In my Creative Writing in 2011 article I challenged all of you (and myself) to write something every day. “But wait!” I hear you say, “I have a job and I have a family to support! I don’t have time to write new stories every single day!” Well, join me after the cut to find out how you can make the most out of just five minutes of writing.
The next time you have some free time on your hands, take a pen and a sheet of paper, and sit down. Ready? Write! Don’t think about it, just do it. Whatever comes to you goes down on paper. You can write fiction, or just document your thoughts and opinions. Let go of your inner editor, it doesn’t matter what the quality of this is.
Now, extraordinary poetry is hardly made in five minutes, but much like freewriting, you do not need to worry about quality too much here. Write a short poem (for example a haiku) a day.
3. Minute novels
Have you ever heard of these curious little stories? They take just a few minutes to read, and are often strange, almost surrealistic in nature. If this sounds like fun to you, why not try your hand at writing some? Approach it as you would when starting new book: first drafts aren’t perfect. Get your ideas down and finish the draft in just a couple of minutes, then place it away for later inspection.
4. Keep a Diary
If you’re not that big on creative writing right now, you could keep a diary – your own, personal little blog. Write a little something there every day, be it a thought or an experience you picked up during the day. You can also keep your daily freewriting, poetry or minute novels within the covers of a book.

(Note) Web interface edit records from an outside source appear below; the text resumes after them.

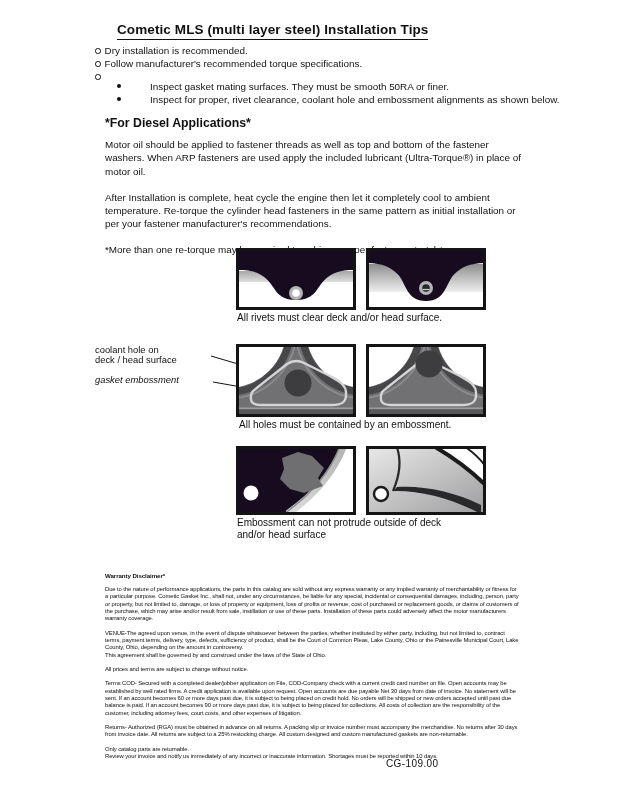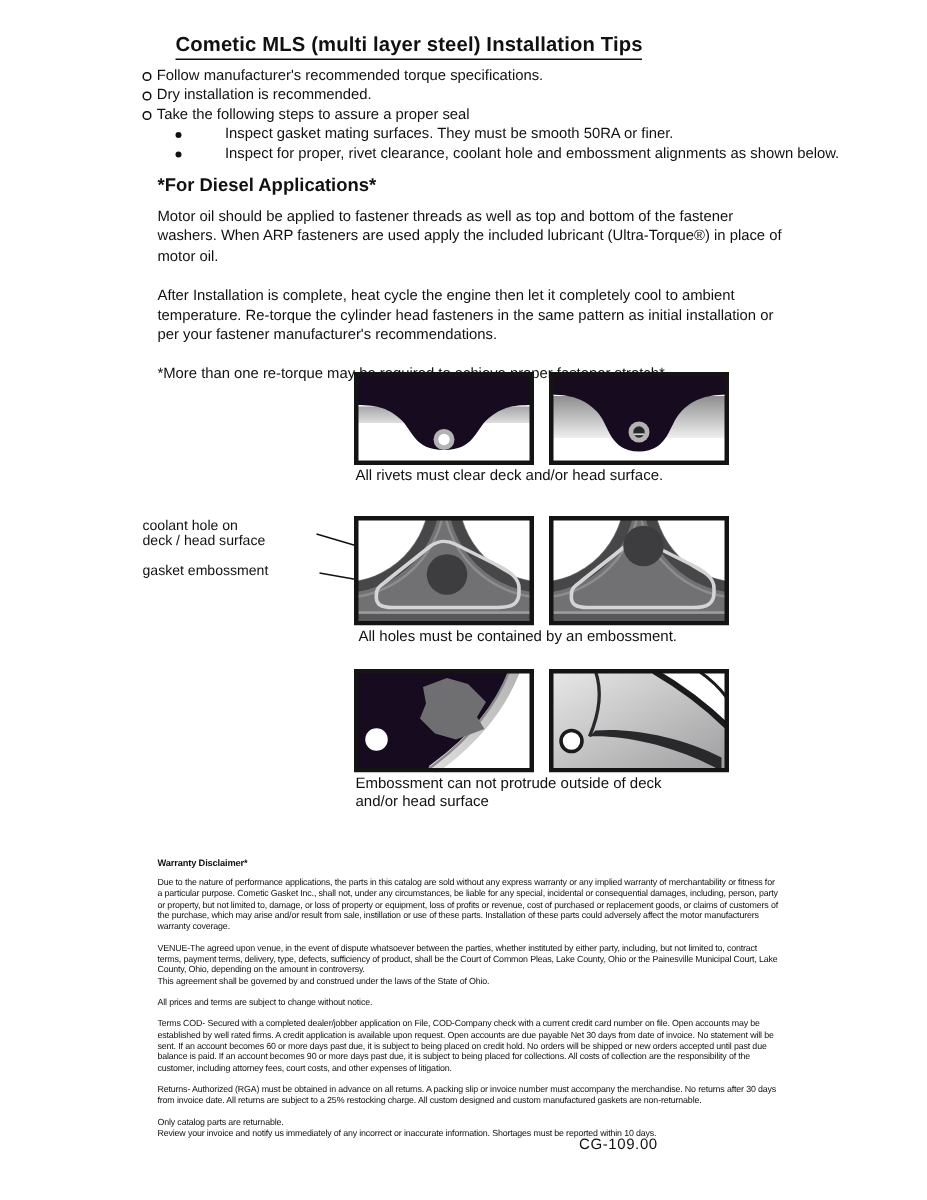--- a/index.html
+++ b/index.html
@@ -33,29 +33,28 @@
 </head>
 <body>
 
 <div class="page">
 
   <div class="title">Cometic MLS (multi layer steel) Installation Tips</div>
 
   <div class="bullets">
     <div class="b-row">
       <span class="mk"></span>
-      <span>Follow manufacturer's recommended torque specifications.</span>
+      <span>Dry installation is recommended.</span>
     </div>
     <div class="b-row">
       <span class="mk"></span>
-      <span>Dry installation is recommended.</span>
+      <span>Follow manufacturer's recommended torque specifications.</span>
     </div>
     <div class="b-row">
       <span class="mk"></span>
-      <span>Take the following steps to assure a proper seal</span>
     </div>
     <div class="b-row sub">
       <span class="mk fill"></span>
       <span>Inspect gasket mating surfaces.  They must be smooth 50RA or finer.</span>
     </div>
     <div class="b-row sub">
       <span class="mk fill"></span>
       <span>Inspect for proper, rivet clearance, coolant hole and embossment alignments as shown below.</span>
     </div>
   </div>
@@ -105,21 +104,21 @@
     </svg>
   </div>
 
   <div class="fig-caption" style="left:237px;top:312px;text-align:center;">All rivets must clear deck and/or head surface.</div>
 
   <div class="fig-label" style="left:236px;top:329px;">RIGHT</div>
   <div class="fig-label" style="left:366px;top:329px;">WRONG</div>
 
   <div class="ann" style="top:345px;">coolant hole on
 deck / head surface</div>
-  <div class="ann" style="top:375px;">gasket embossment</div>
+  <div class="ann" style="top:375px;font-style:italic;">gasket embossment</div>
 
   <svg class="leader" width="100" height="62" viewBox="0 0 100 62">
     <line x1="6" y1="14" x2="84" y2="37" stroke="#111" stroke-width="1"></line>
     <line x1="8" y1="40" x2="59" y2="49" stroke="#111" stroke-width="1"></line>
   </svg>
 
   <div class="fig-box" style="left:236px;top:344px;">
     <svg width="120" height="73" viewBox="0 0 120 73">
       <rect x="1.5" y="1.5" width="117" height="70" fill="#717173"></rect>
       <circle cx="-8" cy="-14" r="58" fill="#ffffff"></circle>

Some of us can remember our dreams uncannily well. Are you one of those people? If you are, you could try writing a dream diary instead of a regular diary. This works especially well if you’re a morning person: write your dream down immediately after you wake up, and head off to work knowing that your daily writing session is done.
6. Keep a blog
I also suggested this in my Creative Writing in 2011 article, so I will keep this brief. Start a small blog. If you are short on themes, create a blog where you can upload your freewriting, your poetry, your minute novels or your dreams. Don’t worry too much about audience, but focus on updating every day. Alternatively, you could set up a twitter account where instead of tweeting about what you’re up to, you add 100-word stories and poems.
Whatever you choose to do, be it one of these exercises or something entirely different, remember to relax and have fun with it. There are difficult days when the words just refuse to come and everything you try seems to go wrong. Don’t worry too much about those days – worst case scenario, you don’t write for one day. That’s okay. You will still write for 364 days this year.
Photos by graur codrin.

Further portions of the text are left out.